The worst, as we all know, is Galaxy 666 by Pel Torro, the pen name of an English cleric who wrote by wandering around his house and dictating into tape recorders spread throughout.
I hold in my hand The Last Astronaut which I nominate as the second worst sf book ever. It is by, gasp Pel Torro. (My copy is Tower 43-247, copyright 1969.)
Here be spoilers - not that you’re going to read this book for the plot.
First of all, character naming in sf is important, giving a feel for the society and the character. This book, set 1,000 years in the future, has the following characters in the crew of the starship Leibnitz
Alex Braid - Captain
Conrad Danes - co-pilot
Eric Fenn - Doctor
Gerald (Jerry) Hilton - hydroponics
Isaac Jackson - Engineer
Keith Lewis - astrogator
Mike Neville - scientist
Orlande Price - psychologist
Queenie Romaine - Computer operator and sexpot
Sally Thompson - organizer
So you see Torro names his characters with all the care of a writer of a logic puzzle.
Now point of view is important in fiction. It is generally considered that point of view should not change except in a major transition. Torro rotates point of view with the speed of the merry-go-round at the end of Strangers on a Train.. Waiting for takeoff, he rotates pov, in alphabetical order, among all the characters, who have no interesting thoughts, and are confined to their stereotypes. Writing all their names, over and over, does chew up the pages though.
Reading the takeoff scene, as the Leibnitz prepares to head for Galaxy 701, star system 256, planet 4, I thought it unfortunate that he didn’t create an eleventh crew member, named Ultra Violet or something. Silly me. Soon after take off, they discover a stowaway, a blue haired beatnik chick named Ursula Vernon. I would have thought beatnik was out of date 10 years after 1959, let alone 1,010 years after 1959.

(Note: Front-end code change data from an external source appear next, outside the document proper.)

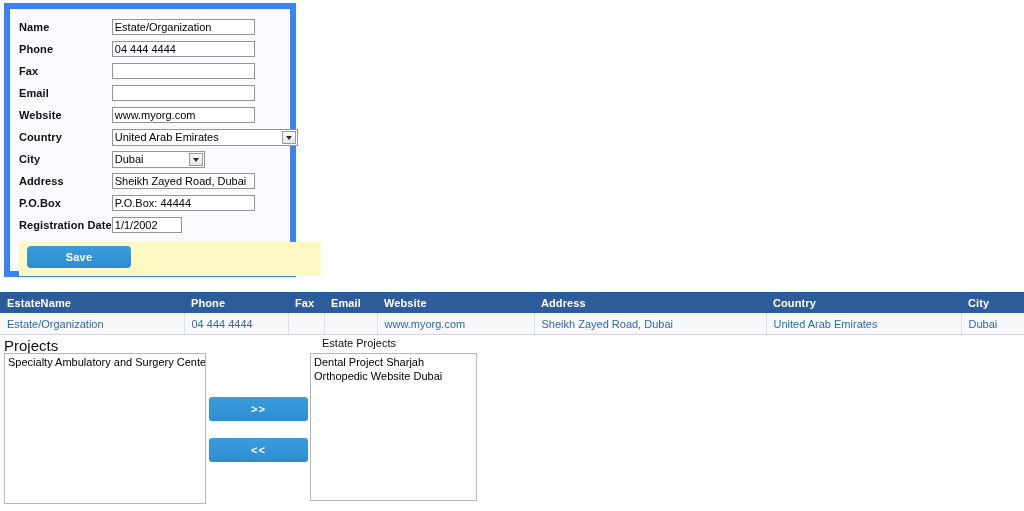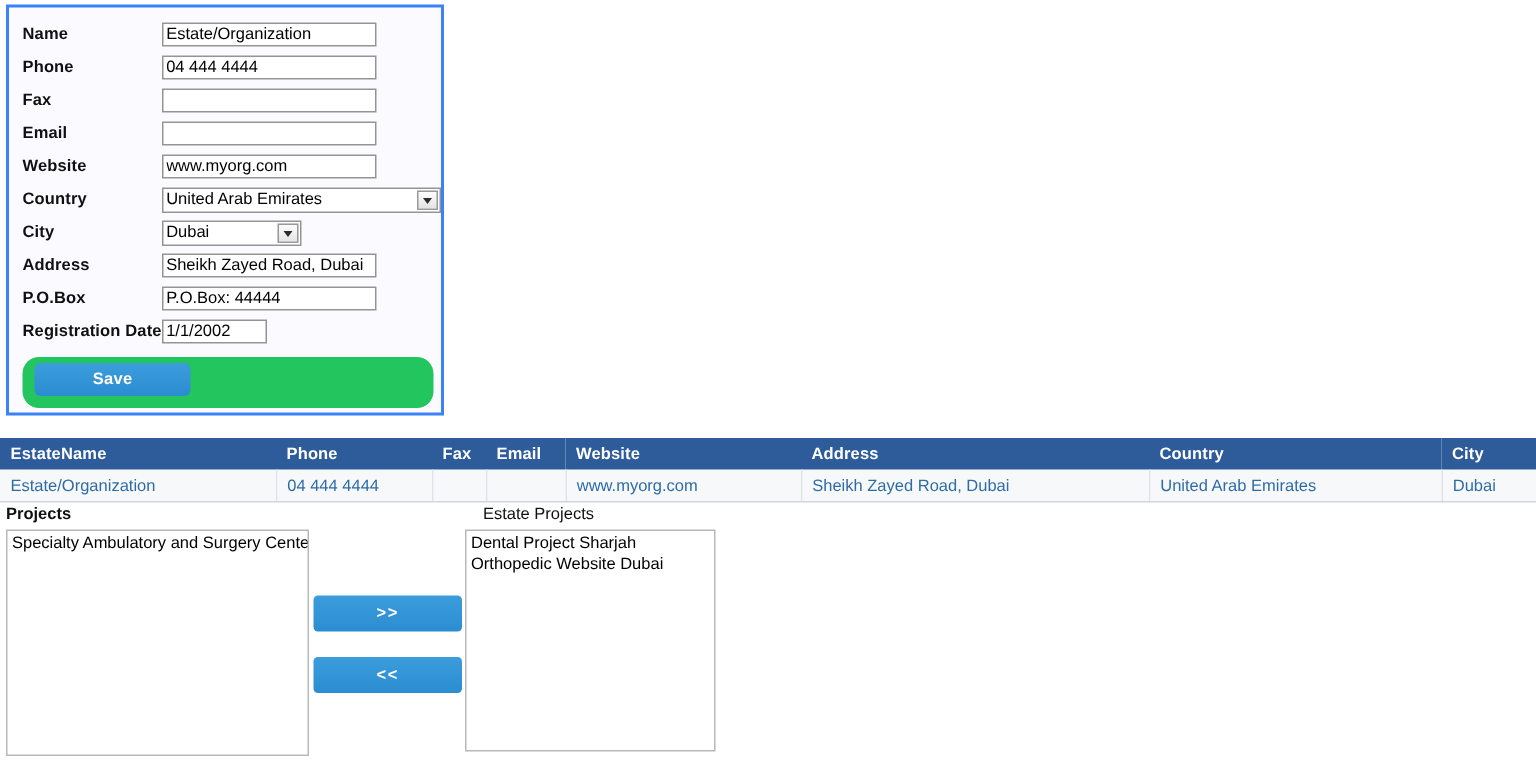--- a/index.html
+++ b/index.html
@@ -17,21 +17,21 @@
     color: #000;
   }
 
   
   #form-panel {
     position: absolute;
     left: 4px;
     top: 3px;
     width: 292px;
     height: 274px;
-    border: 2px solid #3b82f6;
+    border: 6px solid #3b82f6;
     background: #fbfbff;
     box-sizing: border-box;
   }
   #form-table {
     border-collapse: collapse;
     margin: 7px 0 0 9px;
   }
   #form-table td {
     padding: 0;
     height: 22px;
@@ -98,24 +98,23 @@
     border-right: 3px solid transparent;
     border-top: 4px solid #2c2c2c;
   }
   select.w-country { width: 186px; }
   select.w-city { width: 93px; }
 
   #save-bar {
     position: absolute;
     left: 9px;
     top: 233px;
-    width: 274px;
+    width: 302px;
     height: 34px;
-    background: #22c55e;
-    border-radius: 11px;
+    background: #fef9c3;
   }
   #save-button {
     position: absolute;
     left: 8px;
     top: 4px;
     width: 104px;
     height: 22px;
     border: none;
     border-radius: 4px;
     background: linear-gradient(#3c9ddd, #2b8dd0);
@@ -160,22 +159,22 @@
     overflow: hidden;
     white-space: nowrap;
   }
   #grid td.last { border-right: none; }
 
   
   #projects-label {
     position: absolute;
     left: 4px;
     top: 337px;
-    font-weight: bold;
-    font-size: 11px;
+    font-weight: normal;
+    font-size: 15px;
     color: #101010;
   }
   #estate-projects-label {
     position: absolute;
     left: 311px;
     top: 337px;
     font-weight: normal;
     font-size: 11px;
     color: #101010;
     margin-left: 11px;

I won’t bother you with the plot too much, which consists of the crew members dying in ever more ridiculous ways. (Queenie, looking for a private place for an assignation, and being a bit confused as to the layout of the ship, walks into an airlock and dumps herself into space.) But enough. The characters are even more cardboard than those in Galaxy 666, and the plot is worse, though this one doesn’t have quite the level of howlers in the dialog.
A must for your bad book collection, I think.